- Born: 9 June 1945 Quebec City, Quebec, Canada
- Died: 27 January 1995 (aged 49)
- Occupations: Composer, organist
- Instrument: Pipe organ
- Years active: 1973–1995

= Raynald Arseneault =

Raynald Arseneault (9 June 1945 - 27 January 1995) was a Canadian composer and organist. An associate of the Canadian Music Centre, his compositional output consists of more than 50 works. His style was particularly influenced by Ivan Wyschnegradsky and Giacinto Scelsi; both of whom he met with in Europe during the 1970s. He served for many years as the organist and director of sacred music at Saint-Marc Church in Rosemont.

Born in Quebec City, Arseneault studied with Françoise Aubut and Gilles Tremblay at the Conservatoire de musique du Québec à Montréal where he graduated with a premier prix in composition in 1973. That same year he won the Prix d’Europe which enabled him to pursue studies in France. He remained for eight years in that country where he studied composition with Tony Aubin, Claude Lefebvre, Claude Ballif, Ivo Malec and Michel Philippot.

Raynald Arseneault's music has been performed in numerous music festivals around the world, and has been recorded by the RTBF, the ORTF and the CBC. Some of the principal performers of his music are, notably, the Montreal Symphony Orchestra, the Nouvel Orchestre Philharmonique de Radio-France (Edgar Cosma), the Orchestre Métropolitain (Walter Boudreau), the Orchestre symphonique de la Radio-Télévision Belge (Simon Streatfeild), the Société de musique contemporaine du Québec (Gilles Auger); organists Bernard Foccroulle, Michelle Quintal, André Laberge and Gisèle Guibord, singer Natalie Choquette, pianists Louis-Philippe Pelletier, Suzanne Fournier, Daniel Cholette and Julio Laks, violinist Carmen Fournier, guitarist Michael Laucke, and flautists Lise Daoust, Claire Marchand and Helmut W. Erdmann.

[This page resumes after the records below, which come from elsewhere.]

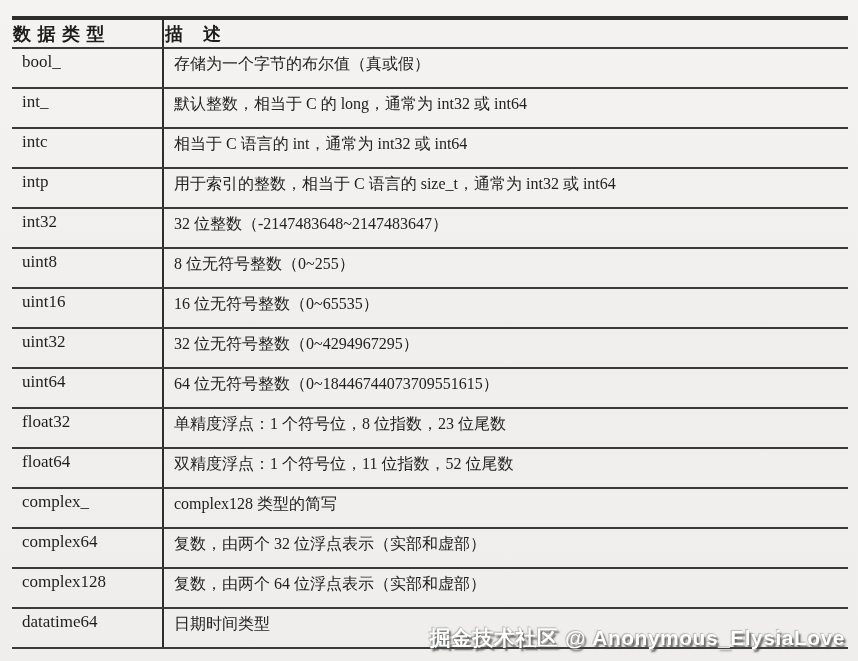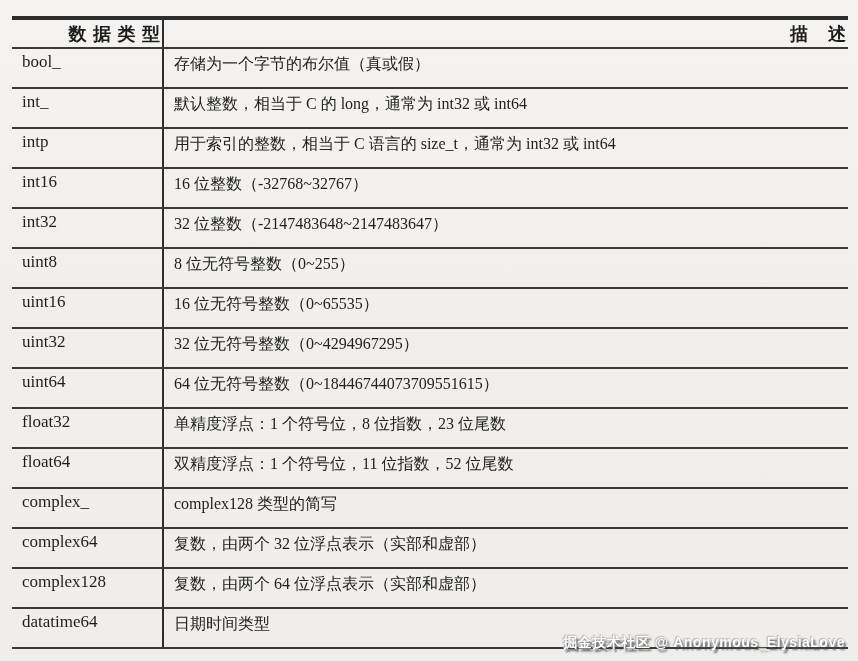--- a/index.html
+++ b/index.html
@@ -41,7 +41,7 @@
     font-size: 18px;
     font-weight: bold;
     color: #1d1d1d;
-    text-align: right;
+    text-align: left;
     white-space: pre;
     letter-spacing: 1px;
   }

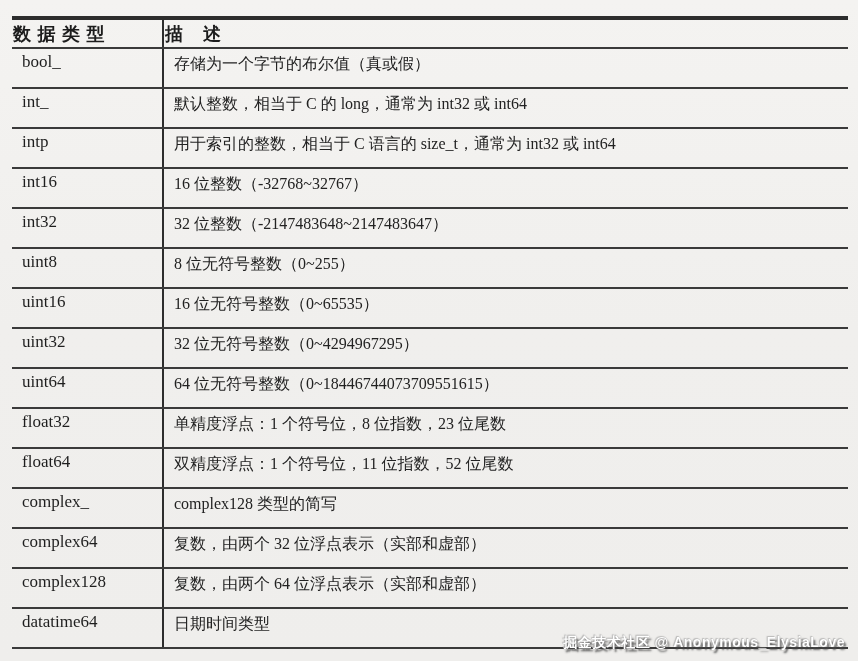--- a/index.html
+++ b/index.html
@@ -99,6 +99,10 @@
         <td class="col-desc">默认整数，相当于 C 的 long，通常为 int32 或 int64</td>
       </tr>
       <tr>
+        <td class="col-type">intc</td>
+        <td class="col-desc">相当于 C 语言的 int，通常为 int32 或 int64</td>
+      </tr>
+      <tr>
         <td class="col-type">intp</td>
         <td class="col-desc">用于索引的整数，相当于 C 语言的 size_t，通常为 int32 或 int64</td>
       </tr>

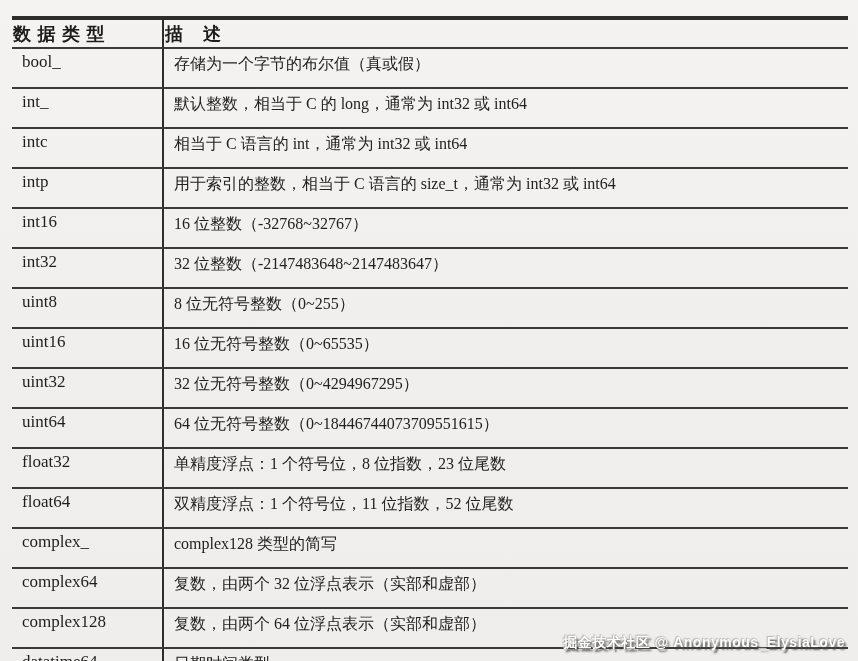--- a/index.html
+++ b/index.html
@@ -107,10 +107,6 @@
         <td class="col-desc">用于索引的整数，相当于 C 语言的 size_t，通常为 int32 或 int64</td>
       </tr>
       <tr>
-        <td class="col-type">int16</td>
-        <td class="col-desc">16 位整数（-32768~32767）</td>
-      </tr>
-      <tr>
         <td class="col-type">int32</td>
         <td class="col-desc">32 位整数（-2147483648~2147483647）</td>
       </tr>

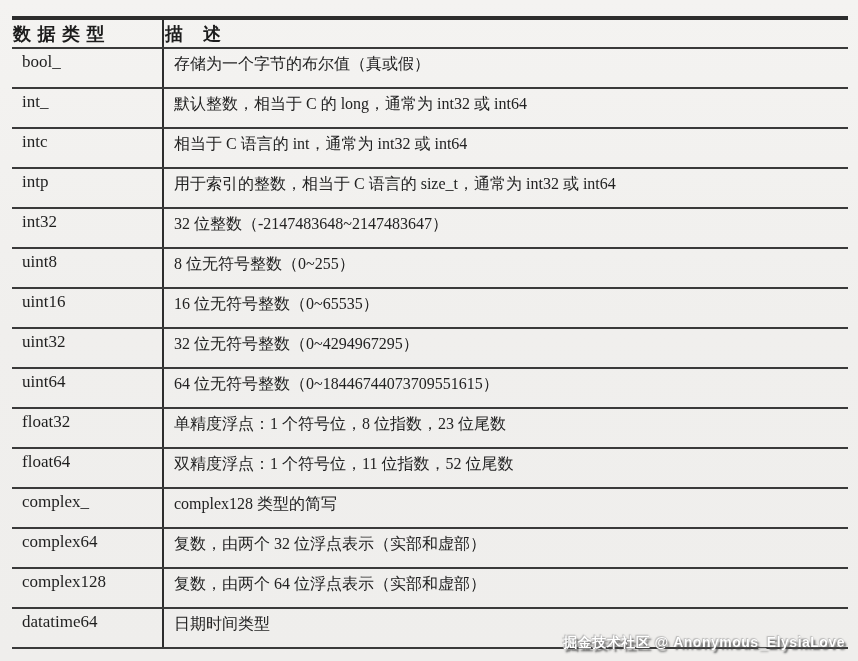--- a/index.html
+++ b/index.html
@@ -63,7 +63,7 @@
     bottom: 9px;
     font-family: "Liberation Sans", "DejaVu Sans", sans-serif;
     font-weight: bold;
-    font-size: 14px;
+    font-size: 21px;
     letter-spacing: 0.5px;
     color: #ffffff;
     text-shadow:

He has been awarded several grants from the Ministère de l'Éducation and the Ministère des Affaires culturelles du Québec, as well as from The Canada Council. Arseneault was also a resident at the Cité Internationale des Arts de Paris in the studio of The Canada Council (1979–80) and in the studio of the Ministère des Affaires culturelles du Québec (1980–81).